Labrador & Golden Retrievers -
This breed is full of energy and oftentimes need to expend a lot of energy on a daily basis! Each dog is different, but if your lab is getting a bit reckless, chewing shoes or getting in to things around the house, it might be a good indicator that he needs to release some energy! There are no rules for how long each dog should be walked, as each dog’s activity levels differ from another. A great exercise for labs is anything that involves retrieving! Throwing a ball in the pool, playing frisbee, or just simple fetch will be a great way to expend some of your lab’s energy. 


Golden Doodles -
Just like labs, Golden Doodles are full of energy! Each dog’s level of energy depends on their personality. Most are pretty active, and most goldendoodles also love to play fetch, swim, and catch frisbees. Exercising them more will increase their endurance, so be sure to adjust accordingly! Because of their thick and curly hair, they may overheat during the summer months so it’s important to keep an eye on them while exercising. 


Working Group

Siberian Huskies, the Saint Bernard, Rottweilers, Boxers

These types of dogs are more high energy than most, and definitely need more exercise than most other breeds. A 20 minute walk might not be enough for these type of pups. Typically, these types of dogs do better with longer activities, like hiking, to keep them stimulated and keep their curiosity at bay!
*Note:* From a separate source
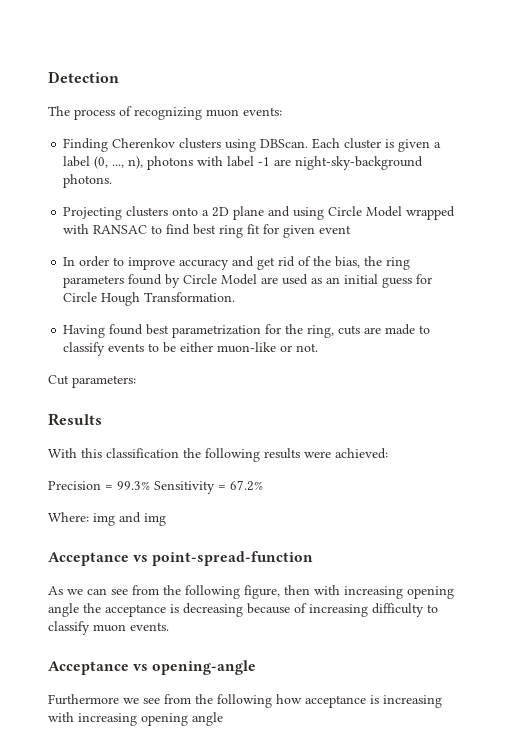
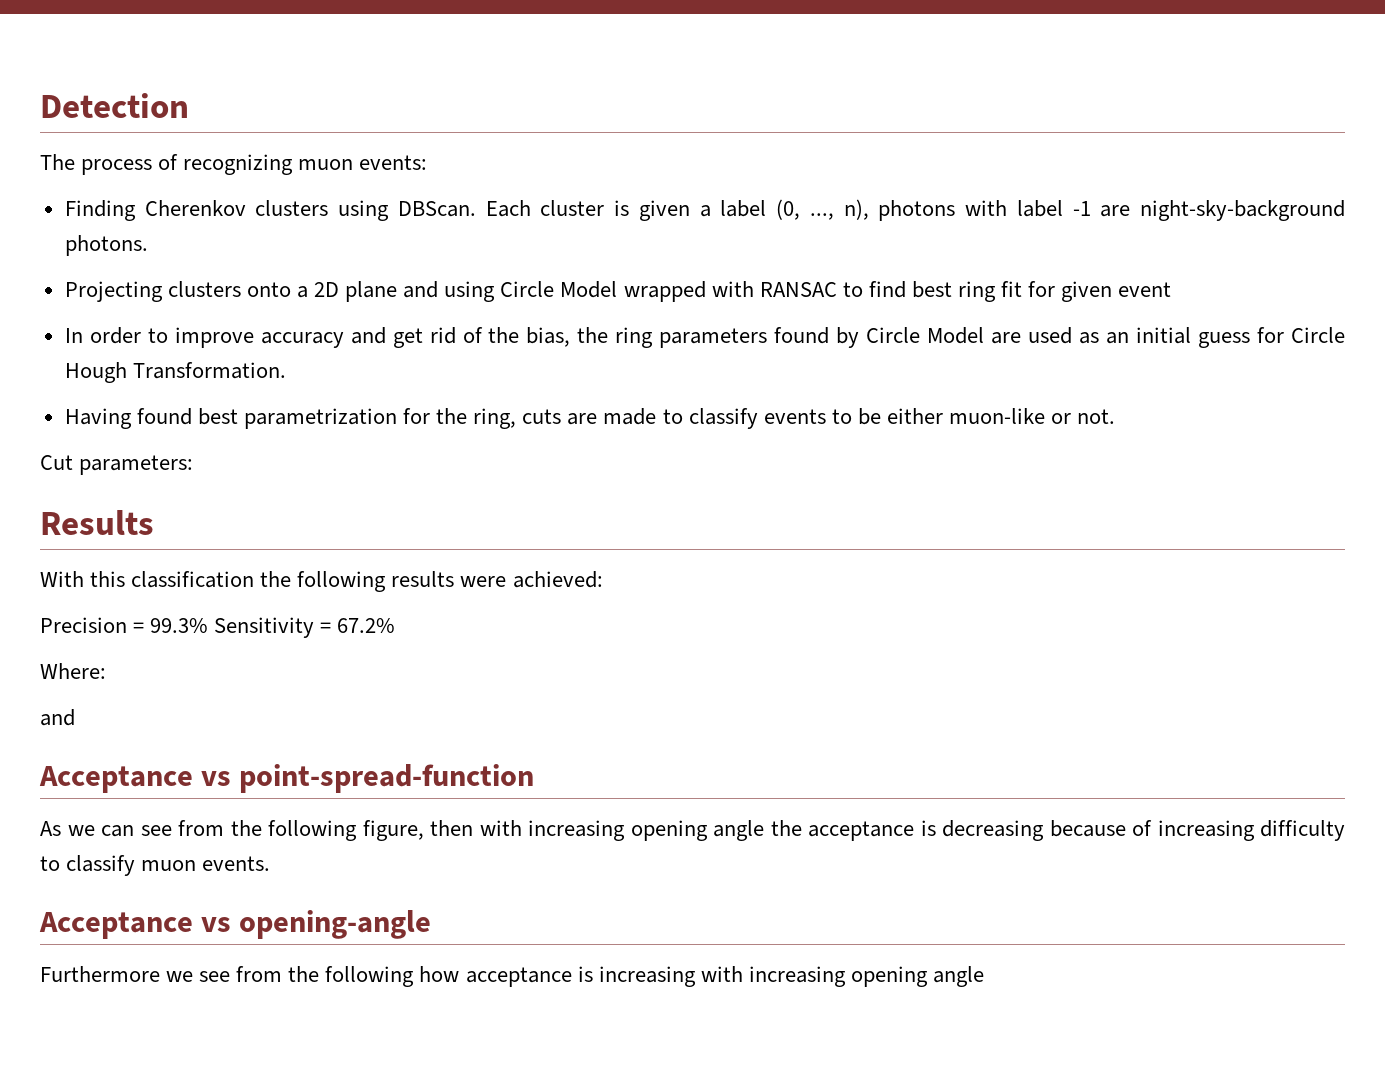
[93,512,166,526] img and img -> [40,709,75,726] // and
These pups have very high endurance, and enjoy a challenge. Without much exercise, they could get hyper and mischievous! You may find yourself being pulled on a squirrel chase with these pups, so be sure to be aware of your surroundings when you take them out. 

Herding Group

Sheepdogs, collies, shepherds and Corgis -

Much like the working group, these dogs have super high energy and need more exercise than most dogs. They are called herding dogs because they were originally used for herding sheep or cows! This obviously takes a lot of energy, so it’s important for them to feel mentally and physically challenged on a regular basis. Taking them to doggy obstacle courses or on runs with you should be a great challenge for these types of dogs! Because their background is in herding, they may chase after rollerbladers or kiddies that are running around in an effort to herd them, so try to be aware of this.

Terrier Group

American Staffordshire Terrier, Australian Terrier, Bull Terrier, Miniature Schnauzer, Russell Terrier

These types of dogs have very high energy levels and require a great deal of exercise to keep them satisfied! They were bred to kill vermin and to guard their families, so they need stimulating activities such as learning new tricks, searching for their food, obstacle courses, and treasure hunt! Chasing squirrels in the park might be one of their favorite activities, so be sure to keep an eye out for that on your adventures. Don’t be afraid to exercise them a little longer than average, because their endurances are usually very high depending on the dog. Taking them to the dog park to socialize with other dogs is another way to help them expend their energy. 


Hound Group

Basset Hound, Beagles, Bloodhounds, Coonhounds

These dogs all have an amazing sense of smell and are able to follow a trail like no other! Taking them on long walks and allowing them to take their time to sniff out all of the interesting smells is a great way to exercise them! Switching up your route and taking them to interesting new places is a great way to keep their senses keen. They generally have high endurance, and are able to go for long periods of time. 

Non-Sporting Group

Chow Chow, Bulldog, Poodles, Tibetan Terrier, Bichon FriseChinese Shar-Pei

While these pups were not bred for sporting purposes, they still require exercise on a daily basis. They are most likely going to be just fine with being couch potatoes all day, but it's important to help them get a little bit of exercise! Taking them for a short walk a couple of times a day will be just what they need. They most likely aren’t going to want to chase squirrels, and they may tire out easily, but finding an easy activity that you both enjoy will help to satisfy their exercise needs.